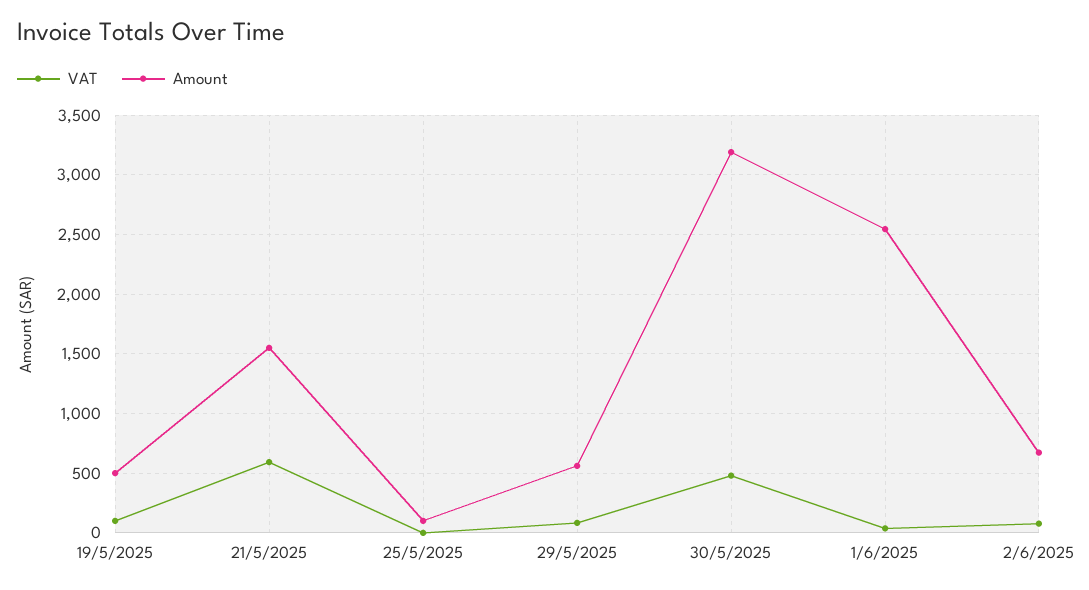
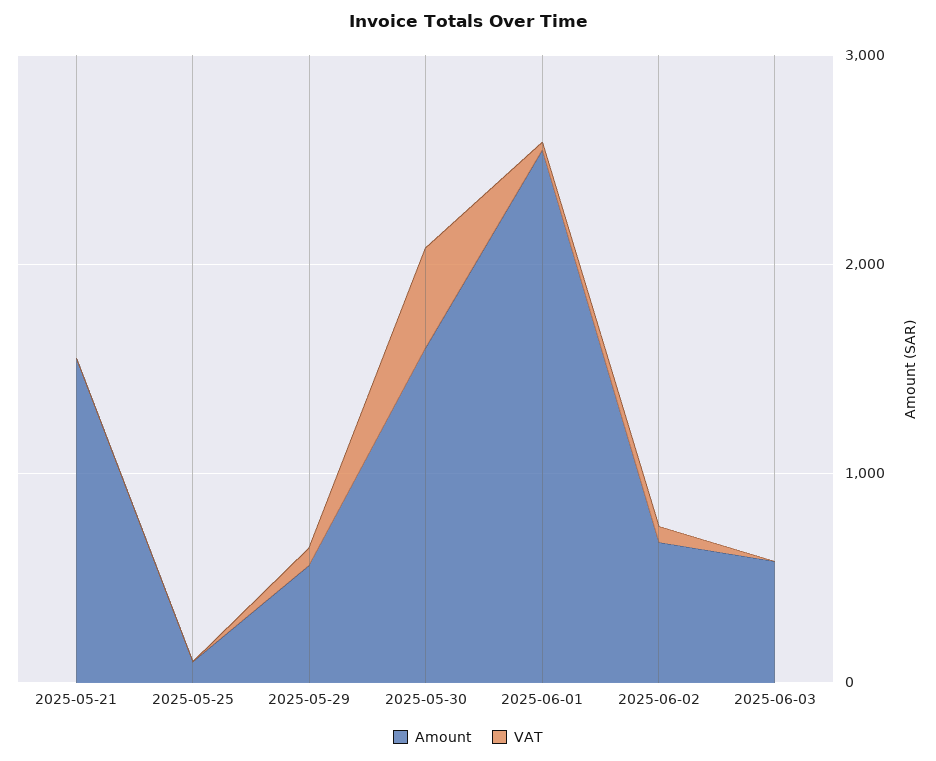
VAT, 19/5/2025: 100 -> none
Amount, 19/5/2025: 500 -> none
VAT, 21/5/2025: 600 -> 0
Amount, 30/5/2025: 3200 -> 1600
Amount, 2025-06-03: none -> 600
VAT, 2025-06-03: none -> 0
------------------------------------------------------------
__Task to carry out__: Take the line that contains "Amount, 30/5/2025: 3200 -> 1600" and every line after it through the end of the listing above, and repeat them exactly.

__Answer to this problem__:
Amount, 30/5/2025: 3200 -> 1600
Amount, 2025-06-03: none -> 600
VAT, 2025-06-03: none -> 0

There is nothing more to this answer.